Python Unicode issues with .txt file

Python Unicode issues with .txt file - python

To make a long story short, I am writing a Python script that asks for the user to drop a .docx file and the file converts to .txt. Python looks for keywords within the .txt file and displays them to the shell. I was running into UnicodeDecodeError codec charmap etc..... I overcame that by writing within my for loop "word.decode("charmap"). NOW, Python is not displaying the keywords it does find to the shell. Any advice on how to overcome this? Maybe have Python skip through the characters it cannot decode and continue reading through the rest? Here is my code:
import sys
import os
import codecs
filename = input("Drag and drop resume here: ")

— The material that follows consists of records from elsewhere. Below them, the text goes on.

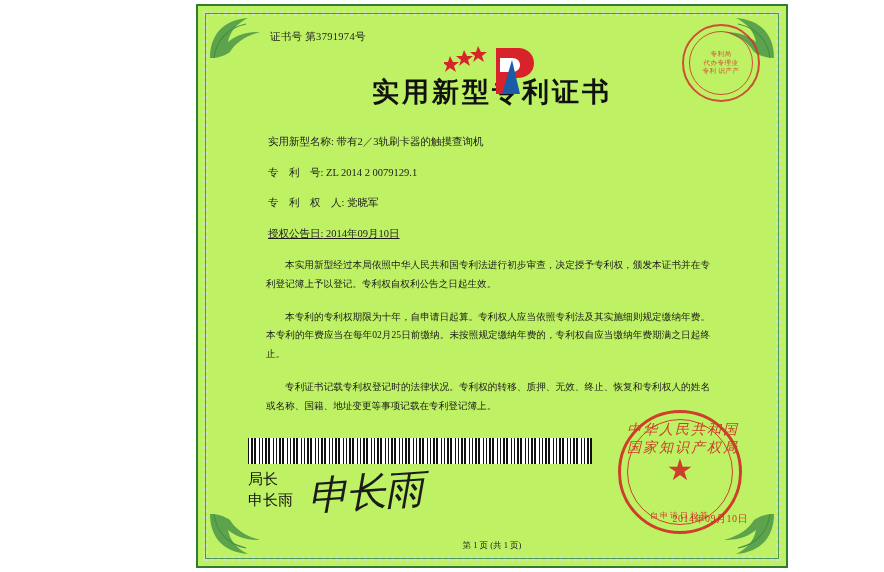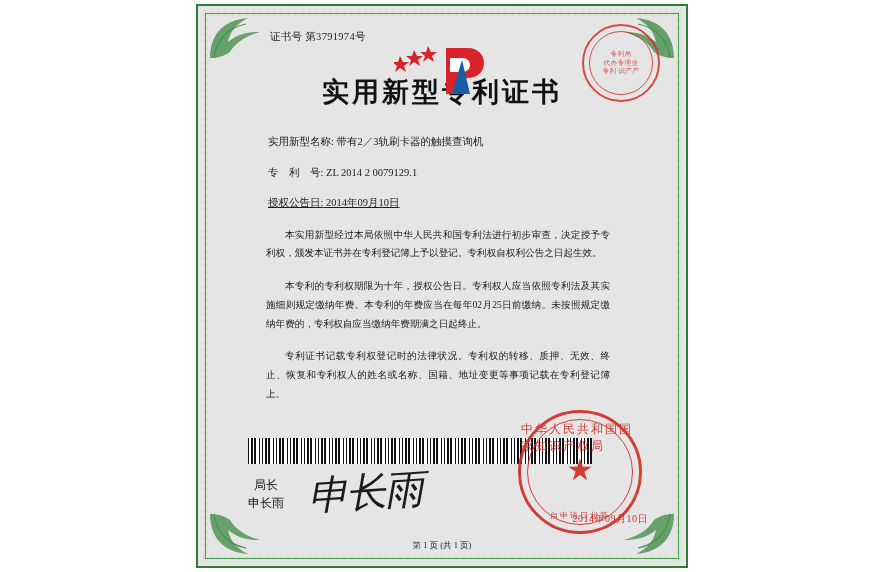--- a/index.html
+++ b/index.html
@@ -8,7 +8,7 @@
   
   #page{position:relative;width:884px;height:572px;background:#ffffff;overflow:hidden;}
 
-  #cert{position:absolute;left:196px;top:4px;width:492px;height:564px;background:#e5e5e5;
+  #cert{position:absolute;left:196px;top:4px;width:592px;height:564px;background:#bef264;
         box-shadow:0 0 0 0 transparent;}
 
   

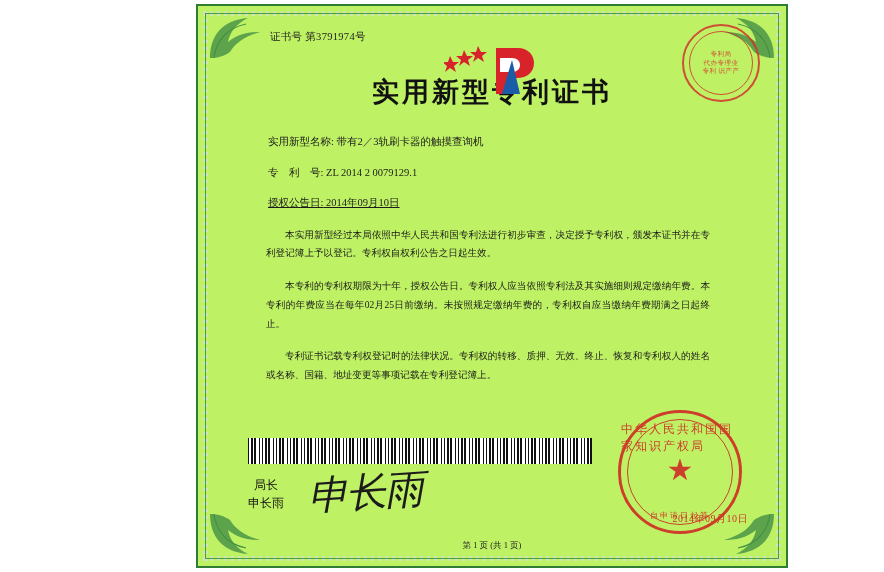--- a/index.html
+++ b/index.html
@@ -139,6 +139,10 @@
           <span class="lbl">专　利　号:</span>
           <span class="val">ZL 2014 2 0079129.1</span>
         </div>
+        <div class="field">
+          <span class="lbl">专　利　权　人:</span>
+          <span class="val">党晓军</span>
+        </div>
         <div class="field tight">
           <span class="lbl">授权公告日:</span>
           <span class="val">2014年09月10日</span>

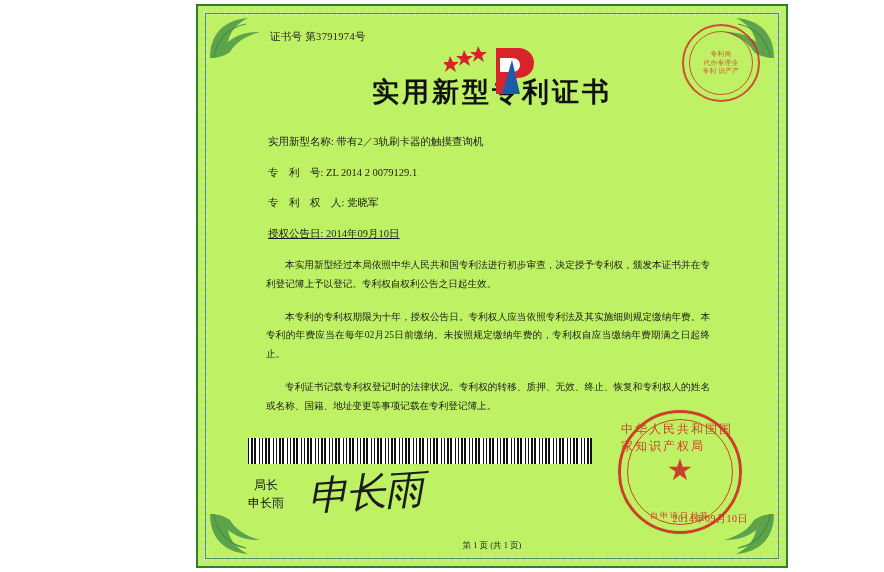--- a/index.html
+++ b/index.html
@@ -150,7 +150,7 @@
       </div>
 
       <p class="para">本实用新型经过本局依照中华人民共和国专利法进行初步审查，决定授予专利权，颁发本证书并在专利登记簿上予以登记。专利权自权利公告之日起生效。</p>
-      <p class="para">本专利的专利权期限为十年，授权公告日。专利权人应当依照专利法及其实施细则规定缴纳年费。本专利的年费应当在每年02月25日前缴纳。未按照规定缴纳年费的，专利权自应当缴纳年费期满之日起终止。</p>
+      <p class="para">本专利的专利权期限为十年，自申请日起算。专利权人应当依照专利法及其实施细则规定缴纳年费。本专利的年费应当在每年02月25日前缴纳。未按照规定缴纳年费的，专利权自应当缴纳年费期满之日起终止。</p>
       <p class="para">专利证书记载专利权登记时的法律状况。专利权的转移、质押、无效、终止、恢复和专利权人的姓名或名称、国籍、地址变更等事项记载在专利登记簿上。</p>
 
       <div id="barcode"></div>

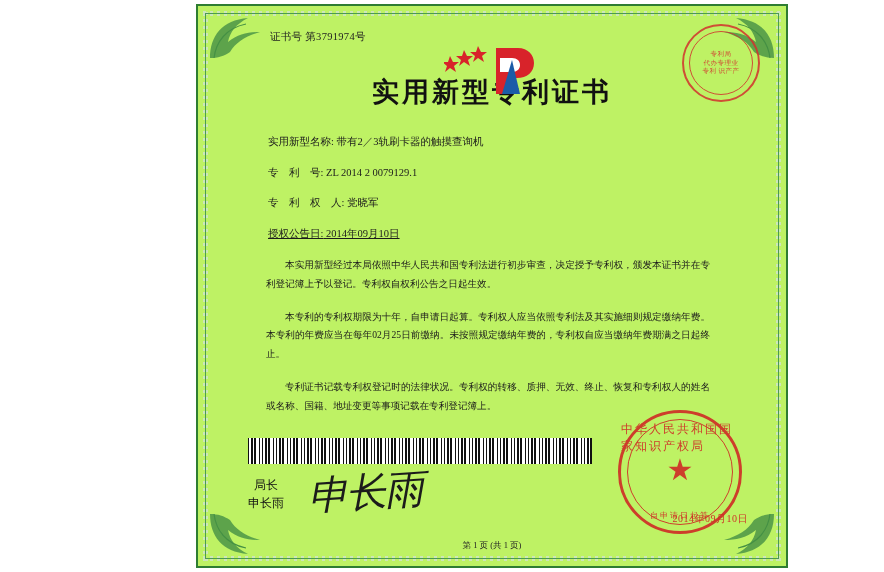--- a/index.html
+++ b/index.html
@@ -71,7 +71,7 @@
   #seal-main{position:absolute;right:46px;bottom:34px;width:118px;height:118px;border:3px solid #cf2b25;
         border-radius:50%;color:#cf2b25;opacity:.9;}
   #seal-main .ring{position:absolute;left:6px;top:6px;right:6px;bottom:6px;border:1px solid #cf2b25;border-radius:50%;}
-  #seal-main .arc-top{position:absolute;left:0;top:8px;width:100%;text-align:left;font-size:12px;letter-spacing:2px;}
+  #seal-main .arc-top{position:absolute;left:0;top:8px;width:100%;text-align:right;font-size:14px;letter-spacing:2px;font-style:italic;}
   #seal-main .arc-bottom{position:absolute;left:0;bottom:10px;width:100%;text-align:center;font-size:8px;letter-spacing:2px;}
   #seal-main .star{position:absolute;left:50%;top:50%;transform:translate(-50%,-56%);font-size:30px;line-height:1;}
   #seal-date{position:absolute;right:40px;bottom:42px;color:#cf2b25;font-size:10px;letter-spacing:.5px;opacity:.95;}

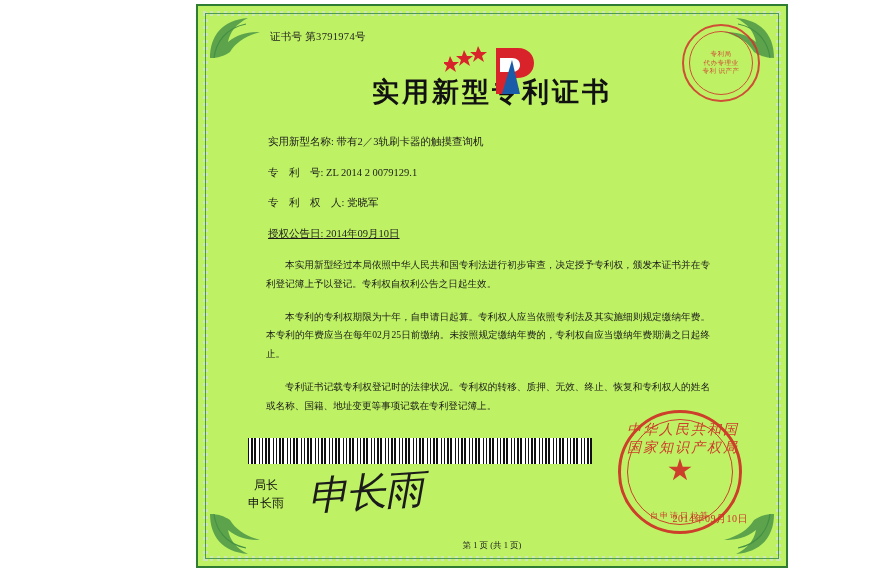--- a/index.html
+++ b/index.html
@@ -63,7 +63,7 @@
         #111 6px 8px, #fff 8px 11px, #111 11px 12px, #fff 12px 14px);}
 
   
-  #sig-block{position:absolute;left:52px;bottom:56px;font-size:12px;color:#111;line-height:1.45;text-align:center;}
+  #sig-block{position:absolute;left:52px;bottom:56px;font-size:15px;color:#111;line-height:1.45;}
   #sig-hand{position:absolute;left:112px;bottom:48px;font-family:"Liberation Serif",serif;
         font-size:40px;color:#1b1b1b;font-style:italic;letter-spacing:-2px;transform:rotate(-4deg);}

keywords =['NGA', 'DoD', 'Running', 'Programing', 'Enterprise', 'impossible', 'meets']
file_words = []
with open(filename, "rb") as file:
for line in file:
for word in line.split():
word.decode("charmap")
file_words.append(word)
comparison = []
for words in file_words:
if words in keywords:
comparison.append(words)
def remove_duplicates(comparison):
output = []
seen = set()
for words in comparison:
if words not in seen:
output.append(words)
seen.add(words)
return output
comparison = remove_duplicates(comparison)

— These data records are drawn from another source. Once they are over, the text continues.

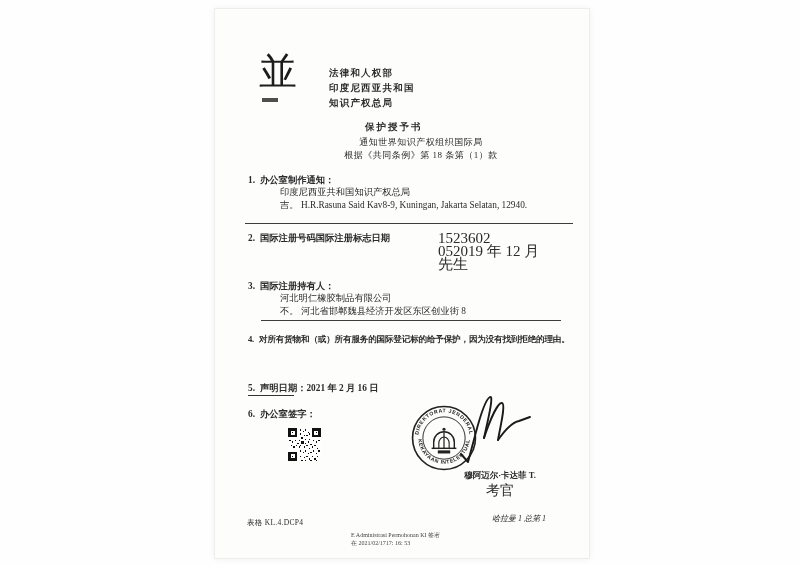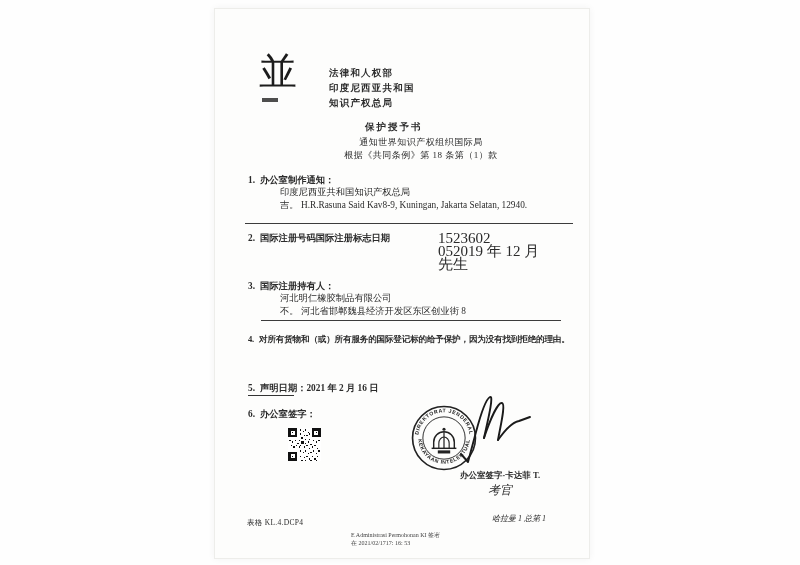--- a/index.html
+++ b/index.html
@@ -155,7 +155,7 @@
       </g>
     </svg>
 
-    <div class="signer">办公室签字·卡达菲 T.</div>
+    <div class="signer">穆阿迈尔·卡达菲 T.</div>
     <div class="signer-title">考官</div>
 
     <div class="form-code">表格 KL.4.DCP4</div>

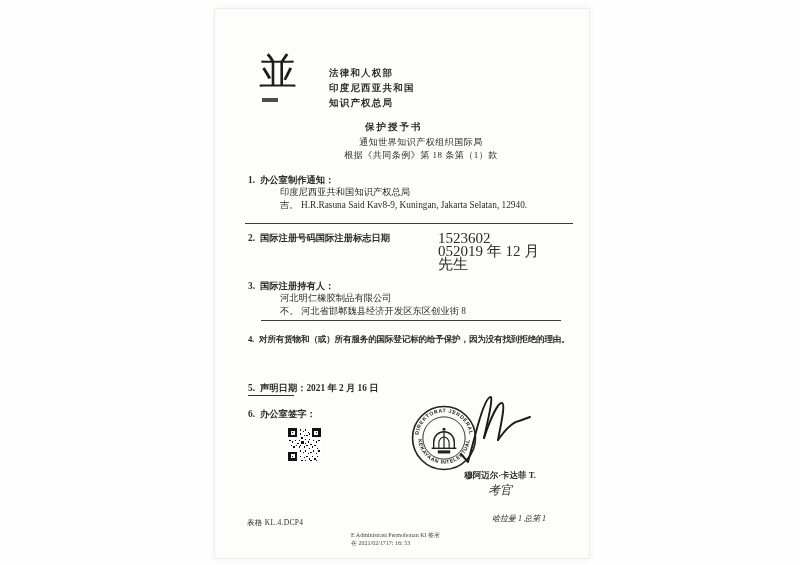--- a/index.html
+++ b/index.html
@@ -46,7 +46,7 @@
   .stamp{left:196px;top:396px;width:66px;height:66px;}
   .signature{left:238px;top:383px;width:80px;height:80px;}
   .signer{left:226px;top:461px;width:118px;text-align:center;font-weight:bold;font-size:8.5px;white-space:nowrap;}
-  .signer-title{left:226px;top:473px;width:118px;text-align:center;font-style:italic;font-size:12px;}
+  .signer-title{left:226px;top:473px;width:118px;text-align:center;font-size:14px;}
   .form-code{left:32px;top:509px;font-size:7.5px;letter-spacing:.3px;white-space:nowrap;}
   .page-label{left:215px;top:504px;width:116px;text-align:right;font-style:italic;font-size:8px;white-space:nowrap;}
   .fineprint{left:136px;top:523px;font-size:6px;line-height:7.5px;color:#454545;white-space:nowrap;}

print ("Keywords found:",comparison)
key_count = 0
word_count = 0
for element in comparison:
word_count += 1
for element in keywords:
key_count += 1
Threshold = word_count / key_count
if Threshold <= 0.7:
print ("The candidate is not qualified for")
else:
print ("The candidate is qualified for")
file.close()
And the output:
Drag and drop resume here: C:\Users\User\Desktop\Resume_Newton Love_151111.txt
Keywords found: []
The candidate is not qualified for

In Python 3, don't open text files in binary mode. The default is the file will decode to Unicode using locale.getpreferredencoding(False) (cp1252 on US Windows):
with open(filename) as file:
for line in file:
for word in line.split():
file_words.append(word)
or specify an encoding:
with open(filename, encoding='utf8') as file:
for line in file:
for word in line.split():
file_words.append(word)
You do need to know the encoding of your file. There are other options to open as well, including errors='ignore' or errors='replace' but you shouldn't get errors if you know the correct encoding.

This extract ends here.